§ Problem details: Extract every record, exactly as written, and ignore the pictures.

-- Entries provided follows --

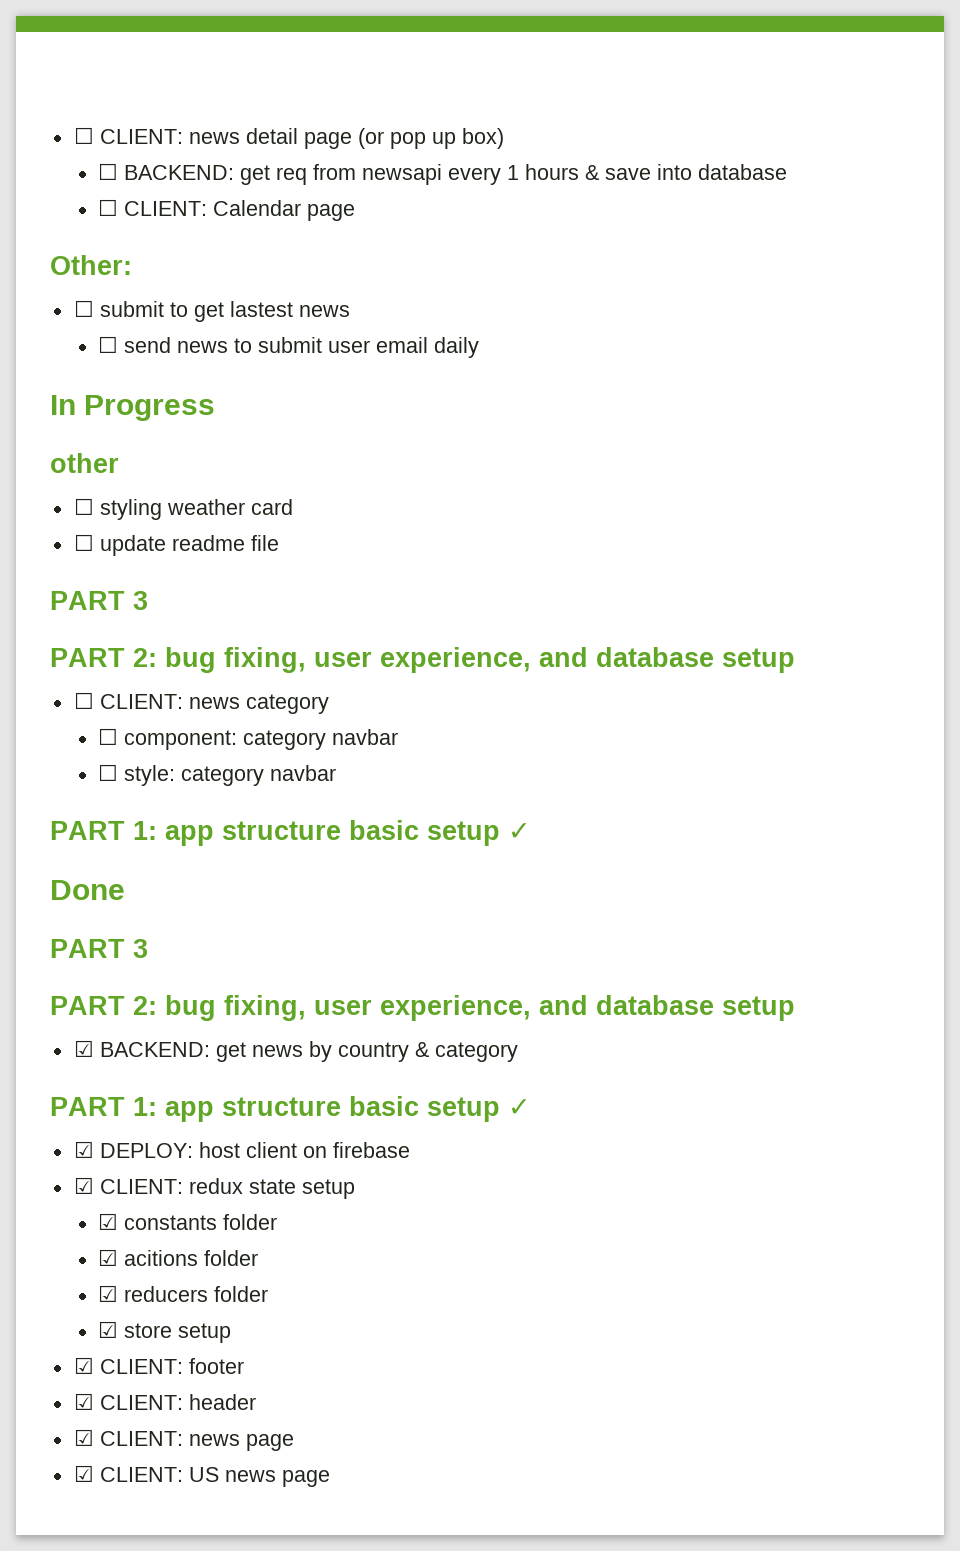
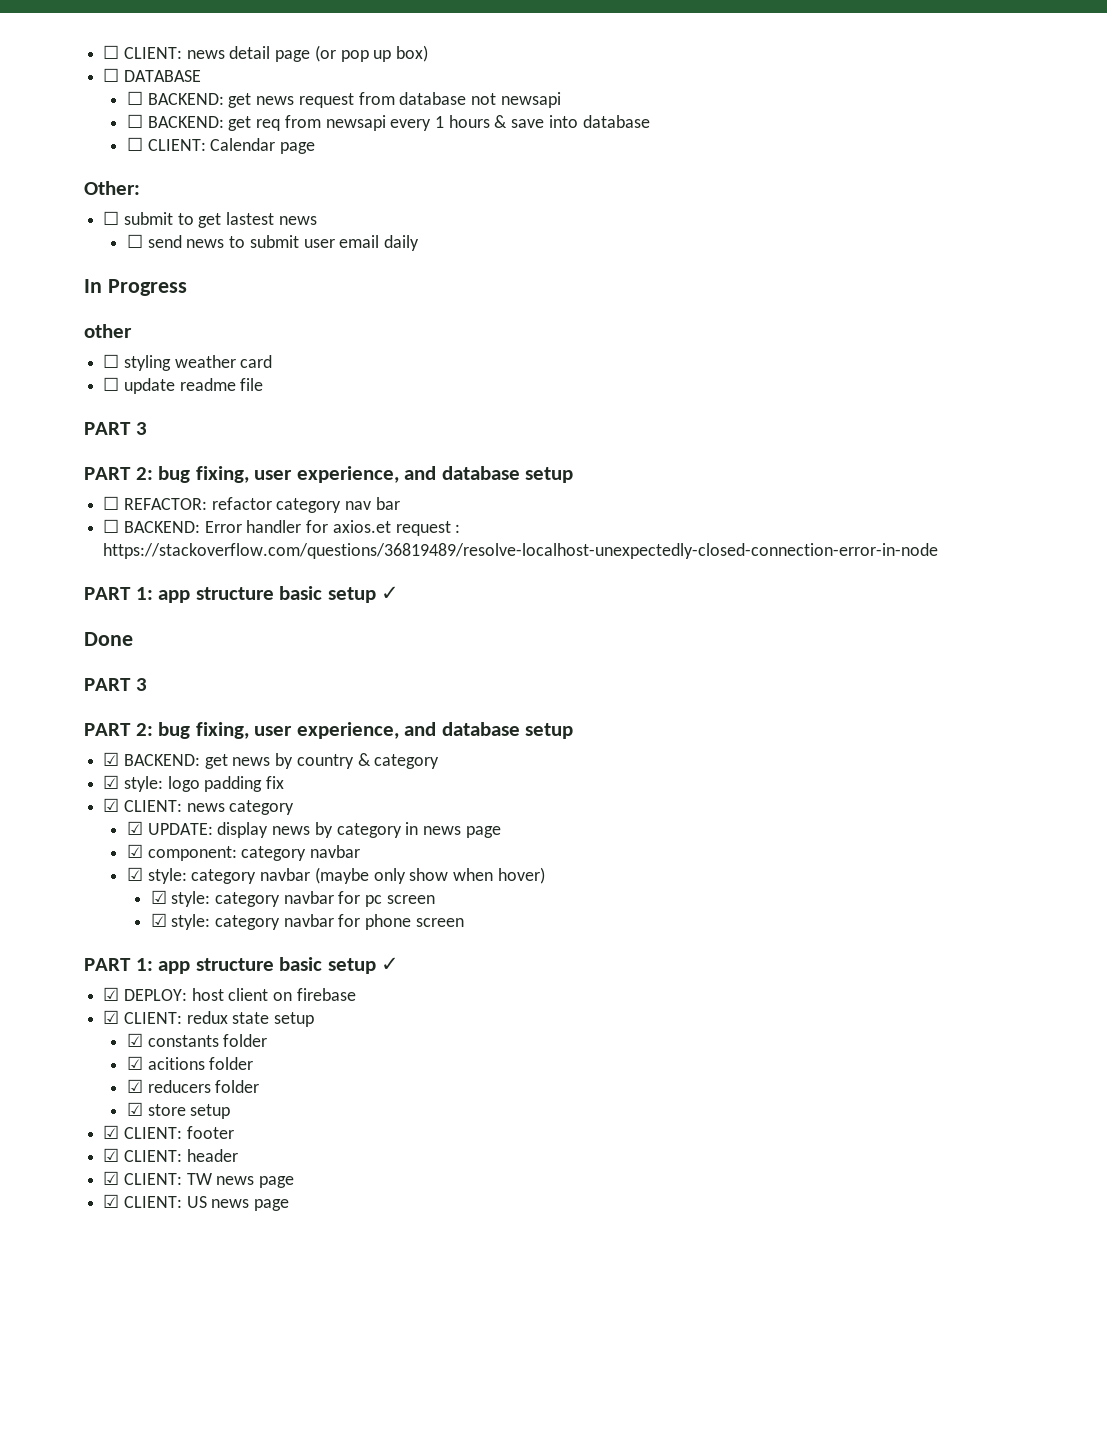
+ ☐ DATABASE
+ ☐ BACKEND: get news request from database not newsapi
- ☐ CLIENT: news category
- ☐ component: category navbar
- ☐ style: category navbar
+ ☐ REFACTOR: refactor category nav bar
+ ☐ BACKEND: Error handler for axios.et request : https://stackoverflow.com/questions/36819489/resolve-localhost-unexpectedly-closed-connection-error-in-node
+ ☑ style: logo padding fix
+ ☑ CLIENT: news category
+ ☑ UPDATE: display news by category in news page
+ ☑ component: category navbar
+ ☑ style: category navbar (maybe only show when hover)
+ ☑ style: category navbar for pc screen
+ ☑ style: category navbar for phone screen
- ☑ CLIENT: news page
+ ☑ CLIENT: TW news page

-- Entries provided concluded --

§ Solution to the exercise:
+ ☐ DATABASE
+ ☐ BACKEND: get news request from database not newsapi
- ☐ CLIENT: news category
- ☐ component: category navbar
- ☐ style: category navbar
+ ☐ REFACTOR: refactor category nav bar
+ ☐ BACKEND: Error handler for axios.et request : https://stackoverflow.com/questions/36819489/resolve-localhost-unexpectedly-closed-connection-error-in-node
+ ☑ style: logo padding fix
+ ☑ CLIENT: news category
+ ☑ UPDATE: display news by category in news page
+ ☑ component: category navbar
+ ☑ style: category navbar (maybe only show when hover)
+ ☑ style: category navbar for pc screen
+ ☑ style: category navbar for phone screen
- ☑ CLIENT: news page
+ ☑ CLIENT: TW news page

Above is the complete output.